The farmer told Tahir it was a two-pronged success story: he had used Haji Sons licensed seeds to get a higher yield and then used GrainPro Hermetic Bags to store his crop and prevent post-harvest loss. The hermetic technology storage solution helped maintain the chilies’ shine and color, did not require the use of chemicals, kept out beetles and fungus-causing moisture, and resulted in a high quality which attracted premium buyers. Farhan says the best part of the day was when the farmer said, “You know, I get double benefits because of you.”
Benefits matter to smallholder farmers in Pakistan. It’s one of the world’s top ten chili producers, and agriculture accounts for nearly 20 percent of the nation’s GDP. Yet as the International Fund for Agricultural Development (IFAD) points out, poverty in Pakistan hits hardest for rural residents, who account for more than 80 percent of the country’s poor. Food insecurity impacts more than one out of five people in the country, while extreme weather can create even more challenges. Farmers have small landholdings and must make the most of what they have.
In 1996, Haji Sons began selling hybrid seeds to smallholder farmers, a few years later, the company introduced greenhouses with irrigation systems. These technologies solved many production problems for farmers, yet they created another challenge: more crops to sell meant more crops to store. Many farmers simply sold their crops at the time of harvest to prevent post-harvest losses and get around storage challenges, yet that meant they were selling for lower prices in a time of high supply. Haji Sons believed being the first company in Pakistan to offer GrainPro products could help farmers reduce some of the 1.3 billion dollars in Pakistan’s annual post-harvest losses.
When the products worked for individual smallholder farmers for products like chilies, Haji Sons leaders decided to think even bigger. They are now setting up a pilot project for this growing season which allows farmers to bring their maize to community sites in two of the biggest maize producing areas in Pakistan. The maize will be stored in GrainPro Hermetic Cocoons, allowing farmers to take comfort knowing their maize is safely and securely stored, and they can get access to 70 percent of the capital of the commodity market. In other words, they can use the previous year’s crop to prepare for the next year’s crop, and still have grain left over for price appreciation. In test cases over the past few months, Haji Sons leveraged financial partnerships to enable farmers to bring more than 1300 tons of grain to sites for storage. The next step is finding processors seeking superior quality grain to buy at premium prices.

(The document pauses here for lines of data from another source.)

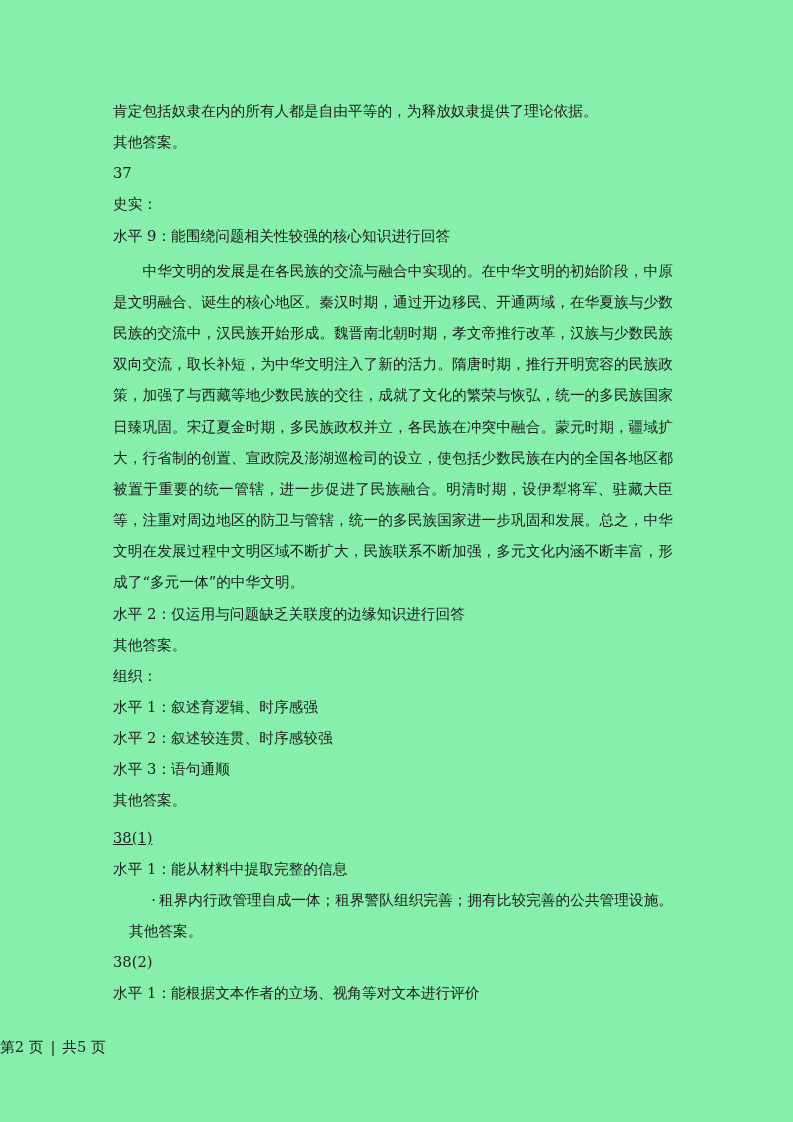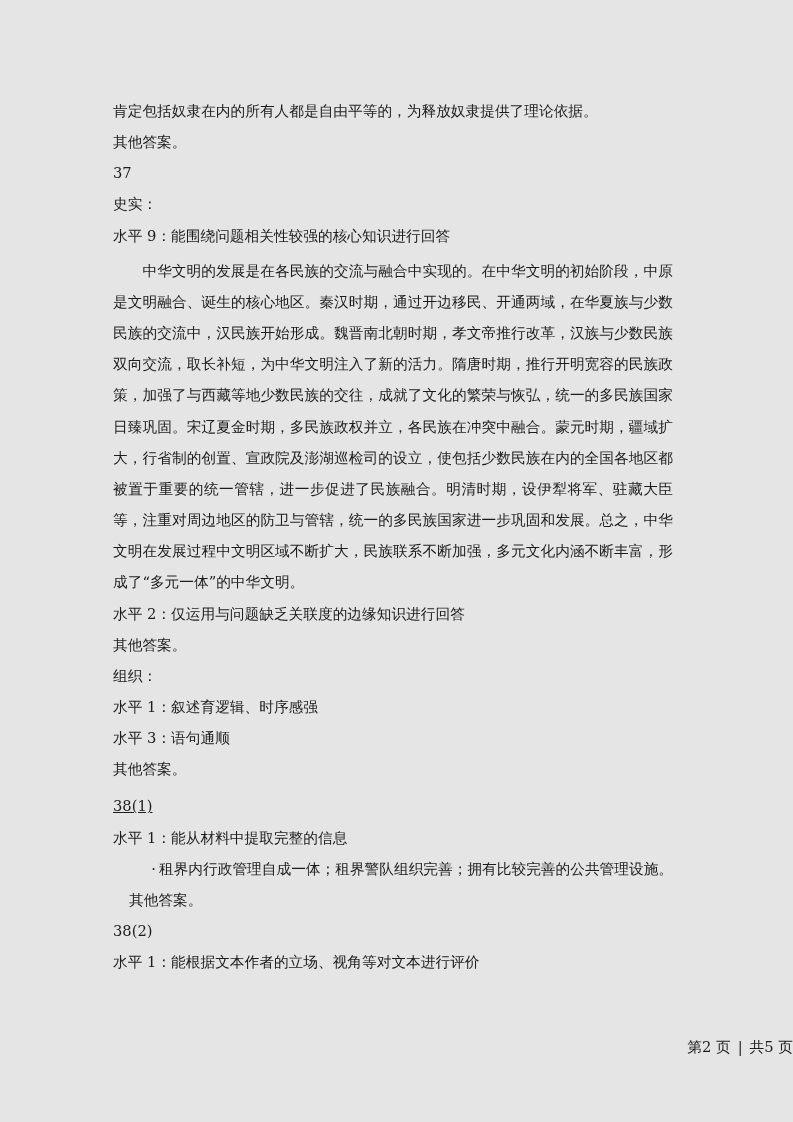"肯定包括奴隶在内的所有人都是自由平等的，为释放奴隶提供了理论依据。" .page { background: #e5e5e5 -> #86efac }
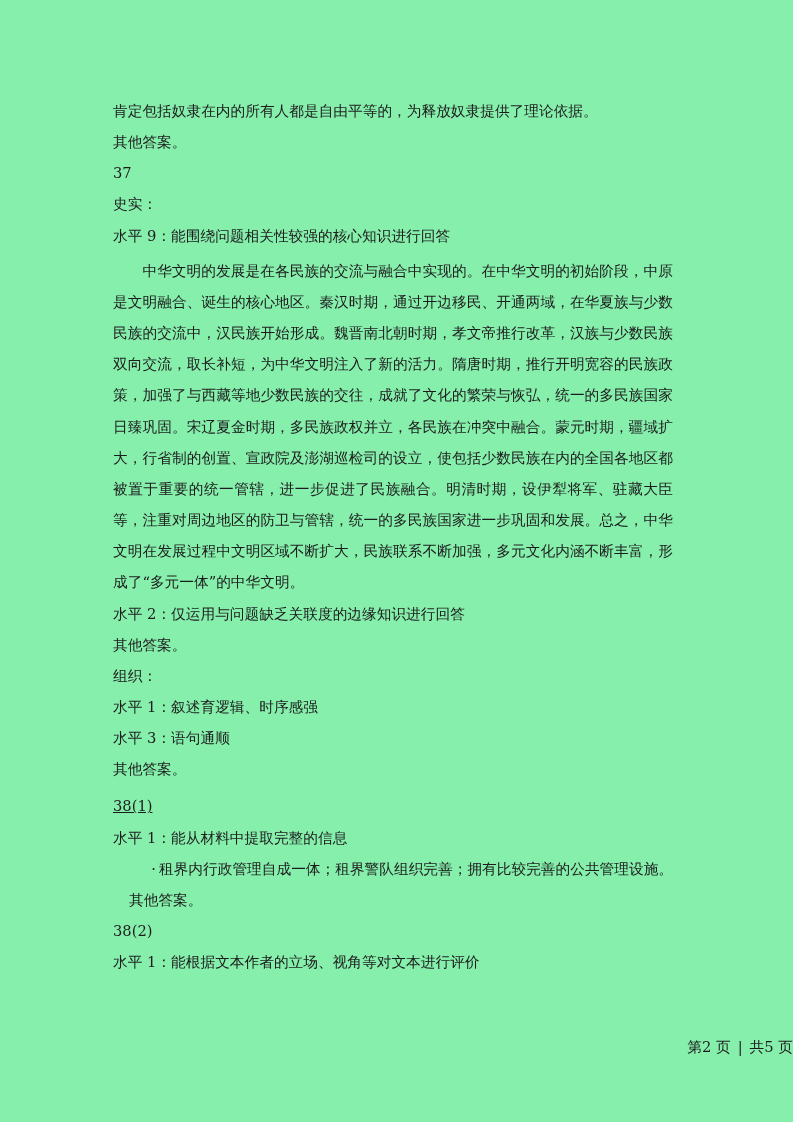"水平 2：叙述较连贯、时序感较强" p { html: none -> <p>水平 2：叙述较连贯、时序感较强</p> }
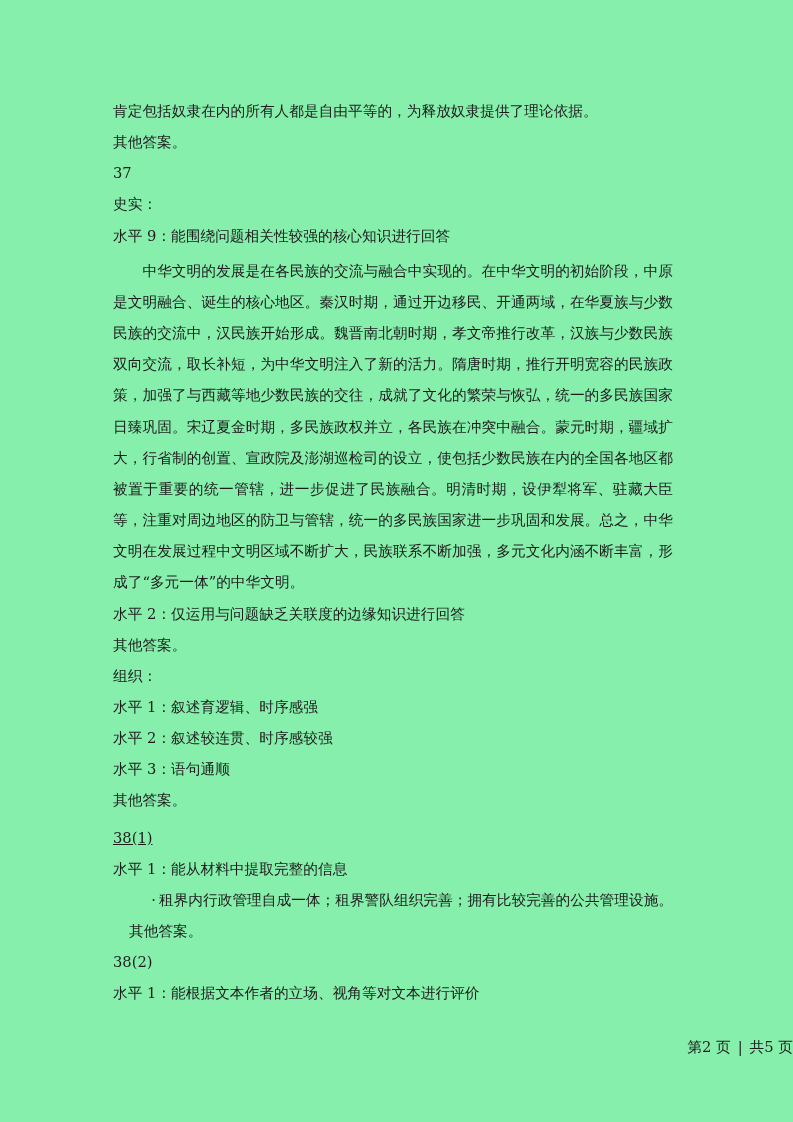"第2 页 | 共5 页" .footer { left: 8px -> 0; text-align: right -> left }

Tahir Saleemi, Chief Executive Officer at Haji Sons Group says he hopes the Cocoons will help small farmers gain access to both immediate capital and adequate storage spaces, eliminating the intermediaries who have traditionally purchased crops at low prices, then turned around and profited later by selling at higher prices. He says, “There has to be a solution where farmers can get their financing and their produce can get to consumers.”
Tahir and Farhan are optimistic the storage solution is eventually as simple to find as a quick search on a smartphone. What is more, they believe these community storage solutions are scalable beyond corn to help Pakistan’s smallholder wheat and rice farmers as well. They are proud to be part of the company behind this idea. As Farhan says, “First we started off with seeds. Then we brought in irrigation because there were water shortages. Now the leading concern for the world—and for Pakistan and most developing nations—is food security and sustainability. The only way we can help improve the income of these farmers is to save these losses. Or what will happen is, who is going to feed the next generation?”
Tahir Saleemi says this pilot project is another dream for the farmers in his country he believes will be a success. He points to the chili farmer at the market who led by example with post-harvest storage success. He tells of an exporter who came to the family farm last year to check stored maize, found each bag was securely sealed with no chemicals or quality loss, and simply nodded and said, “Wow.” Tahir says that gives him the confidence to continue to innovate. He wants Haji Sons Group to persuade farmers with proven examples of profits and products better than ever, to meet a need that is greater than ever.